Major and minor bleeds at 18-month follow-up in patients on dual antiplatelet therapy vs. patients on triple therapy with aspirin, clopidogrel and oral anticoagulation. Bleeding events are defined according to TIMI classification.

Clopidogrel as Adjunctive Reperfusion Therapy-Thrombolysis in Myocardial Infarction (CLARITY-TIMI 28) assessed whether the addition of clopidogrel was beneficial in STEMI patients who received a standard fibrinolytic regimen, including aspirin.^27,28 Patients (n = 3491) were randomised to receive either clopidogrel (300 mg loading dose followed by 75 mg once daily) or placebo in a doubleblind setting. Treatment with clopidogrel resulted in a 36% relative reduction [absolute risk reduction,6.7% (NNT = 15); p < 0.001] in the composite odds of an occluded infarct-related artery on the predischarge angiogram or death or recurrent MI by the time of angiography. This benefit was consistent across a broad range of subgroups. At 30 days, clopidogrel therapy led to a significant 20% relative reduction in the odds of death from cardiovascular causes, recurrent myocardial infarction or ischaemia leading to the need for urgent revascularisation (p = 0.03). In a subgroup analysis, pretreatment with clopidogrel for 2-8 days (with an average of 3 days) significantly reduced the odds of cardiovascular death, reinfarction or stroke by 46% before and within 30 days following PCI, irrespective of the timing of PCI relative to randomisation.

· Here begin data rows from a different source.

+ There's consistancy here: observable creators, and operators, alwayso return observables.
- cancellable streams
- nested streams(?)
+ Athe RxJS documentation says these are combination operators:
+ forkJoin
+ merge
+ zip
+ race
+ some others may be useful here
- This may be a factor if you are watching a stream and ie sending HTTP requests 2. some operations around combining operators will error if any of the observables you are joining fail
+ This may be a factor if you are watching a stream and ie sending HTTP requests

Clinical practice guidelines currently endorse the use of clopidogrel in all non-ST elevation ACS patients irrespective of whether they undergo an early invasive or early conservative strategy, and in all ST-elevation myocardial infarction patients regardless of the mode of reperfusion therapy.^29–31 It is not clear to what extent these evidence-based recommendations are followed in the “real-world” management of ACS.³²

Clopidogrel and PCI

Mechanical coronary reperfusion with PCI is the gold standard in the therapy of ACS. Dual antiplatelet therapy with aspirin and a thienopyridine is mandatory after stent implantation, in order to prevent stent thrombosis.³² After the implantation of a bare metal stent, 4 weeks of dual antiplatelet therapy is necessary, whereas for drug eluting stents such therapy has to be prolonged up to one year.³² Indeed, clopidogrel plus aspirin treatment (4 weeks) has become standard care for preventing stent thrombosis in patients who received stents implantation.^33–36 The PCI-CURE trial results demonstrated that extending clopidogrel use to include pretreatment and long-term treatment (mean 8 months) in NSTEMI ACS patients (n = 2658) undergoing PCI reduced the risk of cardiovascular death or myocardial infarction by about one-third.³⁷

The beneficial effects of pretreatment with a thienopyridine before PCI have been reported in several studies, although none were randomized comparisons.^38,39 In the PCI-CURE analysis, all patients in the aspirin and clopidogrel arm had been pretreated with clopidogrel for a median of 10 days, whereas the majority of patients in the aspirin and placebo arm received no pretreatment, although 25% did receive an open-label thienopyridine before PCI.³⁷ The frequency of death or MI in the 30 days after PCI was significantly less among patients who had been pretreated than in those who had not (4.4% versus 2.8%, a relative risk reduction of 34%; P = 0.04).⁴⁰ These findings corroborated the results of the prospective, randomised, placebo-controlled Clopidogrel for the Reduction of Events During Observation trial (CREDO), which examined the duration of pre-treatment with clopidogrel as a continuous variable to identify the optimal duration of pre-treatment in 1762 patients undergoing PCI.⁴¹ The difference in outcomes between placebo and clopidogrel pre-treated patients was not significant until ≥15 h pre-treatment, with a 58.8% (p = 0.028) reduction in the primary end point in patients pre-treated with clopidogrel ≥15 h compared with placebo. Longer durations of clopidogrel pre-treatment were associated with improved outcomes. The event rates diverged maximally at 24 hrs (optimal duration). Whether or not a patient received a GP IIb/IIIa blockers did not significantly influence the benefit of clopidogrel pre-treatment for >15 hrs.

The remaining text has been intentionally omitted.